In [1]:
import torch
import torch.nn as nn
import torch.nn.functional as F
from torchvision.transforms import ToTensor
from torchvision import datasets, transforms
from torch.utils.data import DataLoader, random_split
import torch.optim as optim
from tqdm.auto import tqdm

In [2]:
device = "cuda" if torch.cuda.is_available() else "cpu"

### I used resnet50 architecture

#### defined two classes to create residual blocks, the first one(IdentityBlock) do not use downsample to change the weight and height scale(in conv layer 1) and change the channel scale(in layer 3) but the other one(ConvBlock) does it

In [3]:
class IdentiyBlock(nn.Module):
    def __init__(self, in_channels, out_channels, kernel_size=3):
        super(IdentiyBlock, self).__init__()

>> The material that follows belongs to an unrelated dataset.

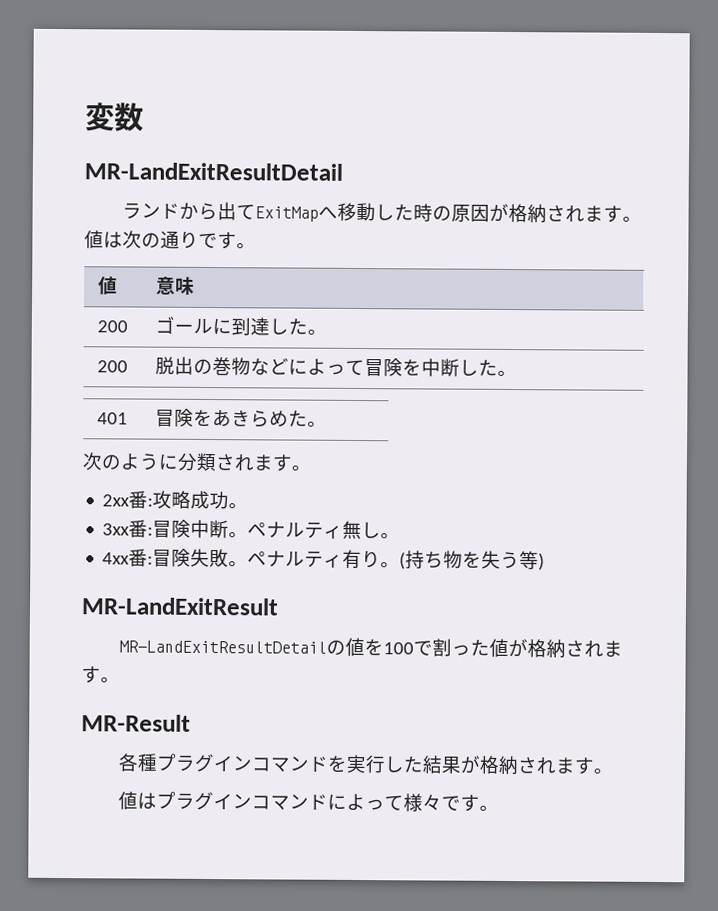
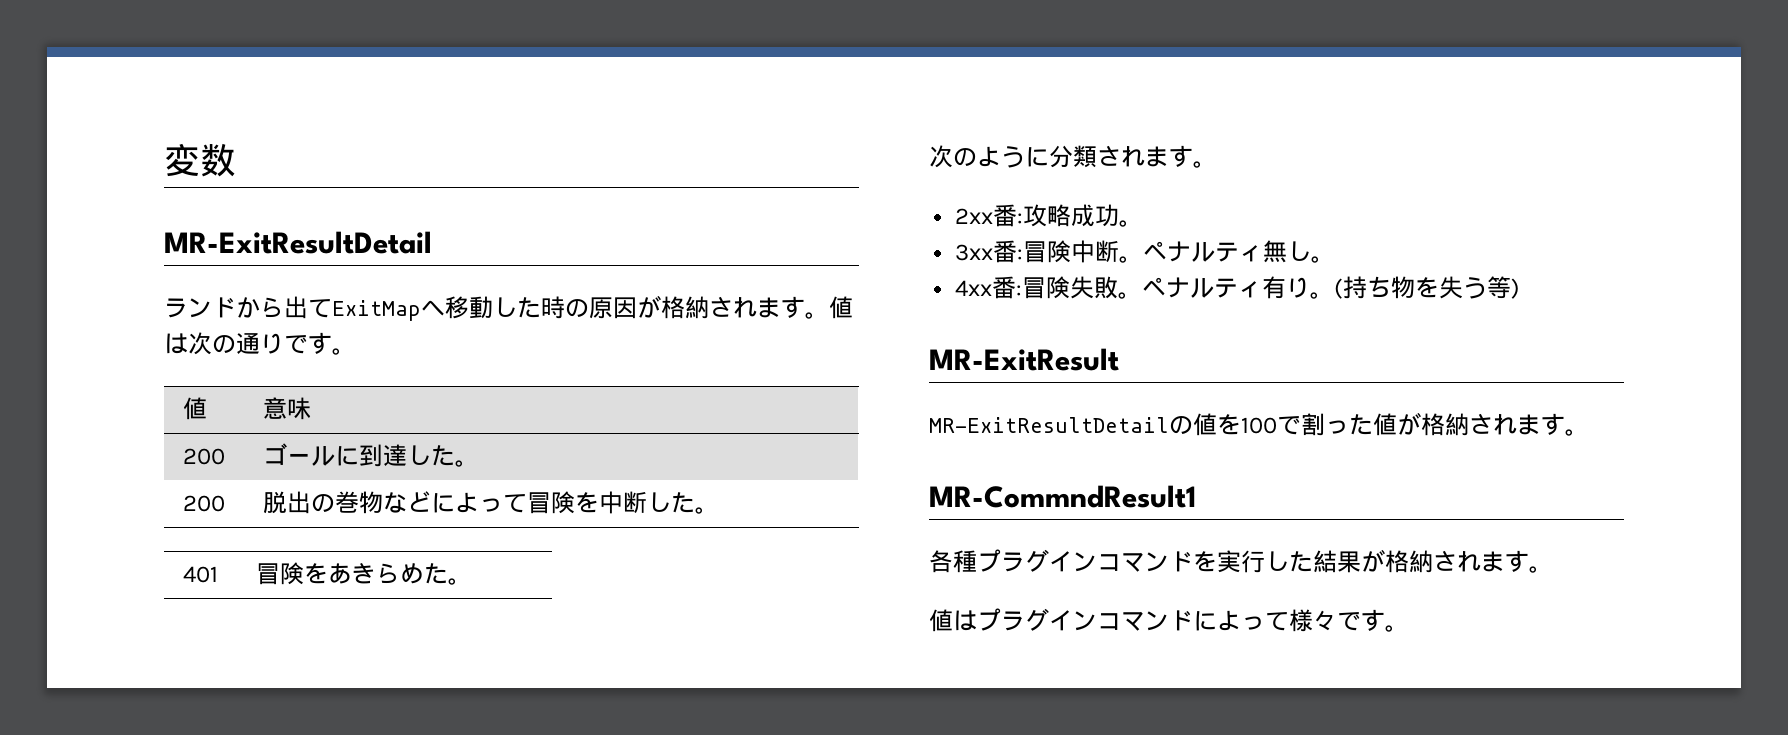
[84,162,343,181] MR-LandExitResultDetail -> [164,231,432,254] MR-ExitResultDetail
[81,597,279,616] [119,640,328,654] MR-LandExitResult // MR-LandExitResultDetail -> [929,348,1119,371] [929,417,1169,433] MR-ExitResult // MR-ExitResultDetail
[81,714,191,732] MR-Result -> [929,485,1196,508] MR-CommndResult1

        self.conv1 = nn.Conv2d(
            in_channels=out_channels, out_channels=in_channels, stride=1, kernel_size=1)
        self.conv2 = nn.Conv2d(in_channels=in_channels, out_channels=in_channels,
                               kernel_size=kernel_size, stride=1, padding=kernel_size // 2)
        self.conv3 = nn.Conv2d(
            in_channels=in_channels, out_channels=out_channels, kernel_size=1, stride=1)
        self.bn1 = nn.BatchNorm2d(in_channels)
        self.bn2 = nn.BatchNorm2d(out_channels)
        self.relu = nn.ReLU(inplace=True)
        self.in_channels = in_channels

    def forward(self, x):
        identity = x
        x = self.conv1(x)
        x = self.bn1(x)
        x = self.relu(x)

        x = self.conv2(x)
        x = self.bn1(x)
        x = self.relu(x)

        x = self.conv3(x)
        x = self.bn2(x)
        
        x += identity
        x = self.relu(x)

        return x

In [4]:
class ConvBlock(nn.Module):
    def __init__(self, in_channels, out_channels,kernel_size = 3, downsample = None, stride = 1):
        super(ConvBlock, self).__init__()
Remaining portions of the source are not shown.